## What you should do:
In your copy, include every record exactly and no pictures.

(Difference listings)
──────────
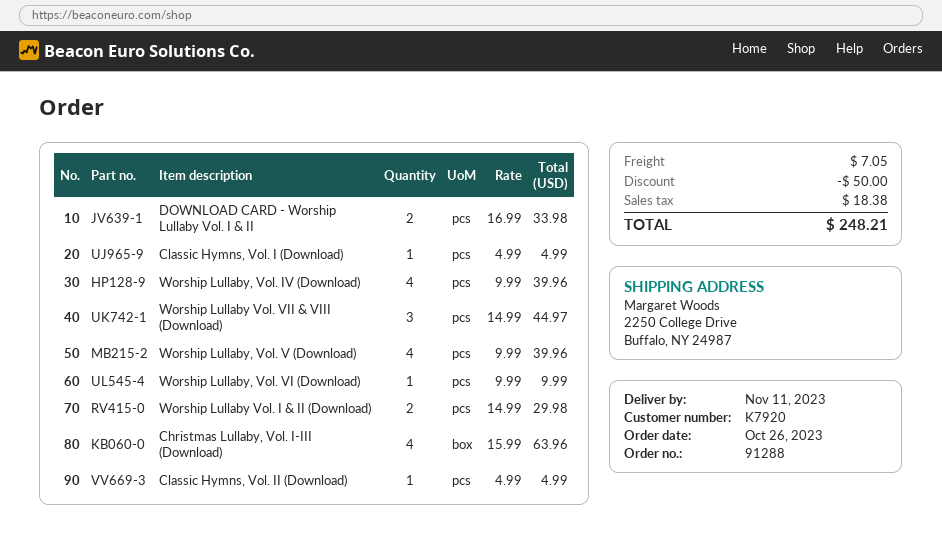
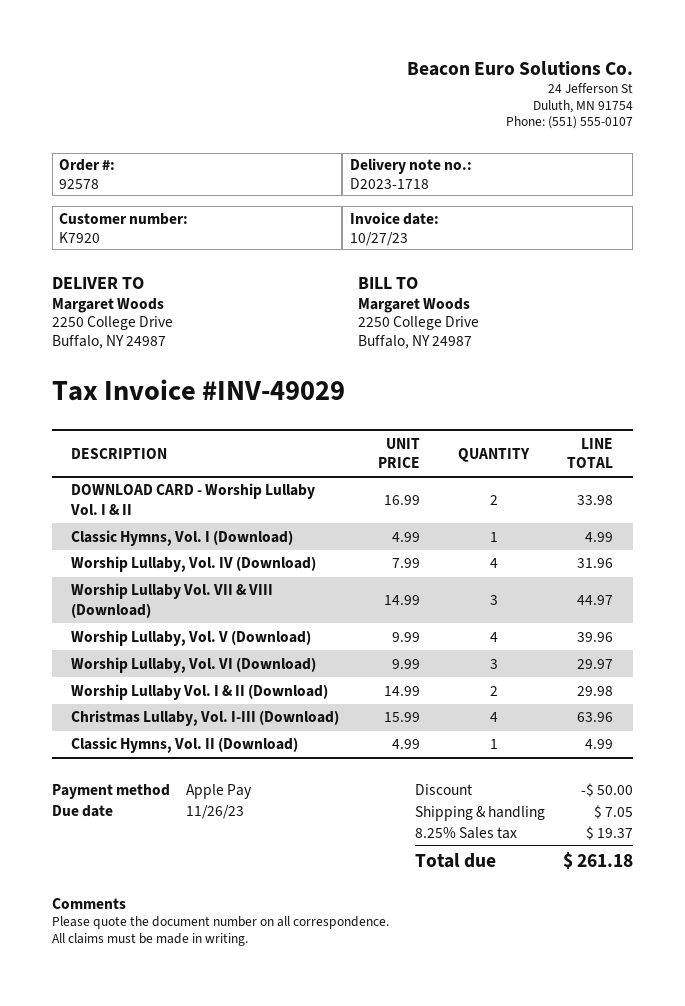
order number: 91288 -> 92578
Worship Lullaby, Vol. IV (Download): 4 x 9.99 = 39.96 -> 4 x 7.99 = 31.96
Worship Lullaby, Vol. VI (Download): 1 x 9.99 = 9.99 -> 3 x 9.99 = 29.97
tax: 18.38 -> 19.37
total: 248.21 -> 261.18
──────────
## Output of the exercise:
order number: 91288 -> 92578
Worship Lullaby, Vol. IV (Download): 4 x 9.99 = 39.96 -> 4 x 7.99 = 31.96
Worship Lullaby, Vol. VI (Download): 1 x 9.99 = 9.99 -> 3 x 9.99 = 29.97
tax: 18.38 -> 19.37
total: 248.21 -> 261.18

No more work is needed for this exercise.